- Stored data -
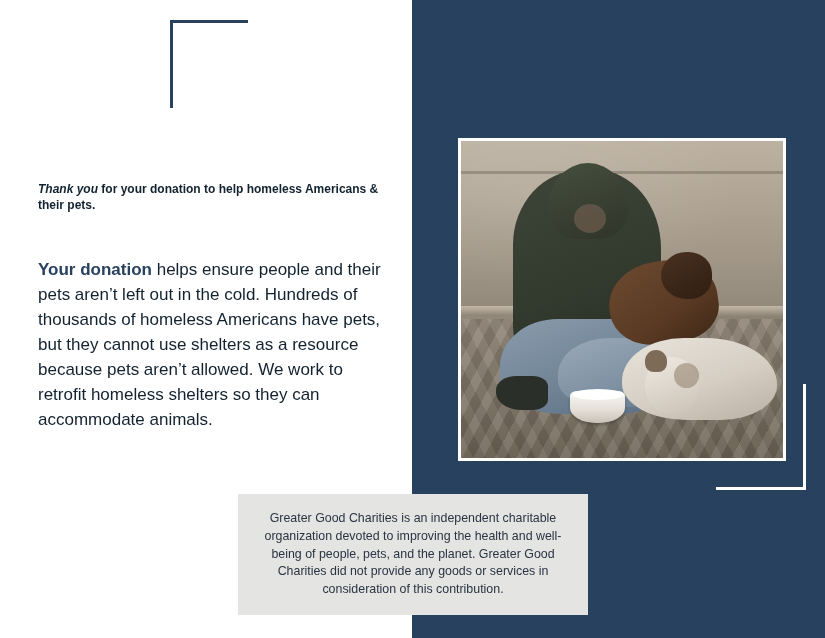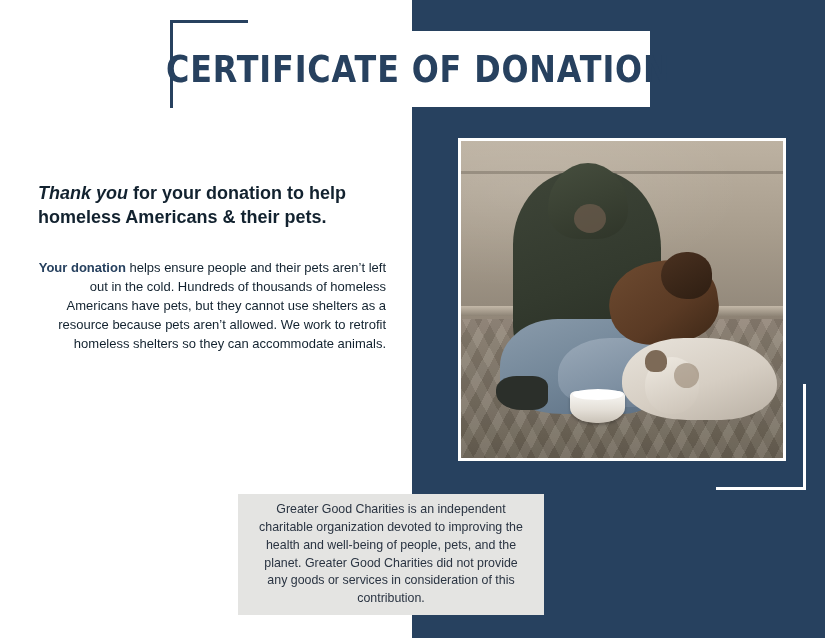--- a/index.html
+++ b/index.html
@@ -340,9 +340,6 @@
   <div class="navy-panel"></div>
 
   <div class="title-bracket"></div>
-  <div class="title-bar">
-    <div class="title-text">CERTIFICATE OF DONATION</div>
-  </div>
 
   <div class="lead">
     <em>Thank you</em><span> for your donation to help homeless Americans &amp; their pets.</span>

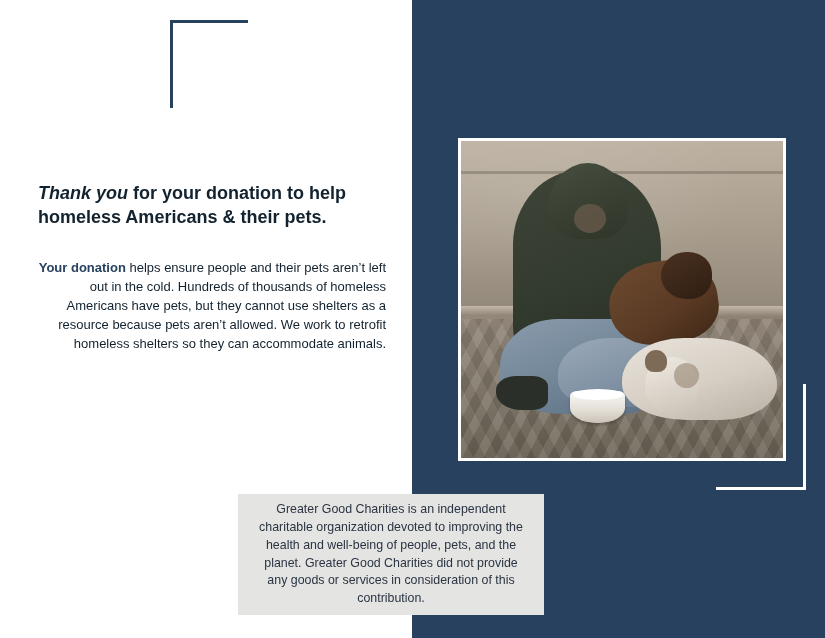--- a/index.html
+++ b/index.html
@@ -65,7 +65,7 @@
     left: 38px;
     top: 182px;
     width: 350px;
-    font-size: 18px;
+    font-size: 12px;
     line-height: 1.32;
     font-weight: bold;
     color: #12222f;

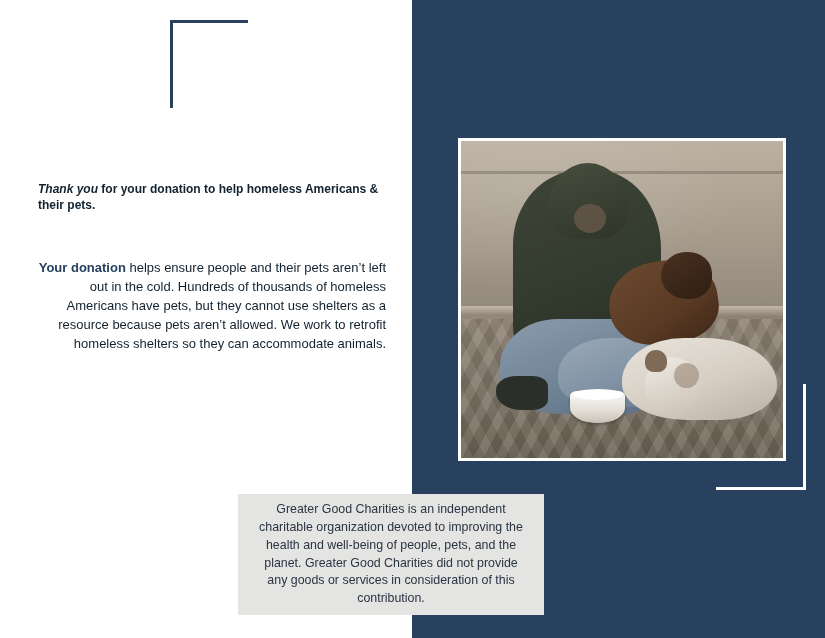--- a/index.html
+++ b/index.html
@@ -78,10 +78,9 @@
     left: 38px;
     top: 258px;
     width: 348px;
-    font-size: 13px;
+    font-size: 17px;
     line-height: 1.47;
     color: #12222f;
-    text-align: right;
   }
   .body-copy .highlight {
     color: #27415f;

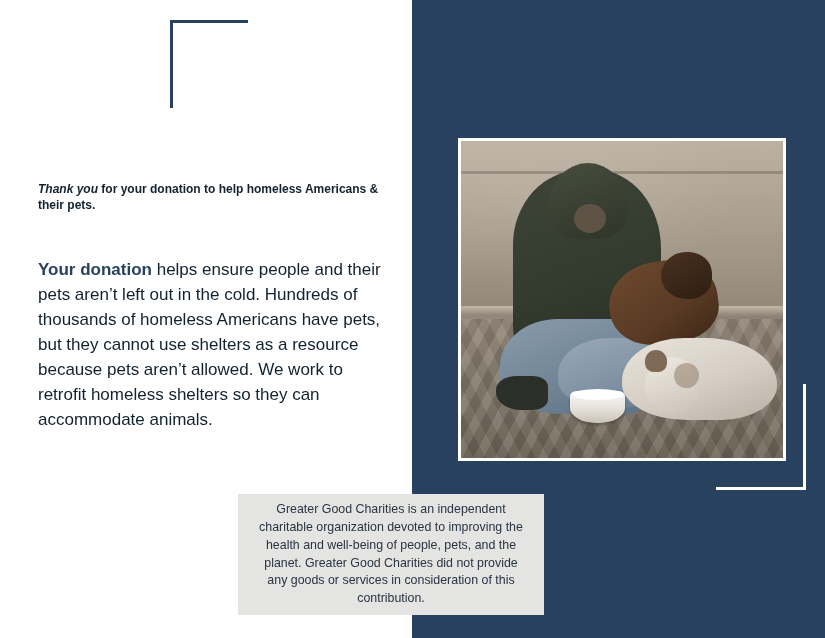--- a/index.html
+++ b/index.html
@@ -315,7 +315,7 @@
     position: absolute;
     left: 238px;
     top: 494px;
-    width: 306px;
+    width: 350px;
     height: 121px;
     background: #e4e4e2;
     display: flex;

- Exercise description -
Using the entries above, count the lines that have the string "title" in them. Answer with that number only.

- Exercise solution -
3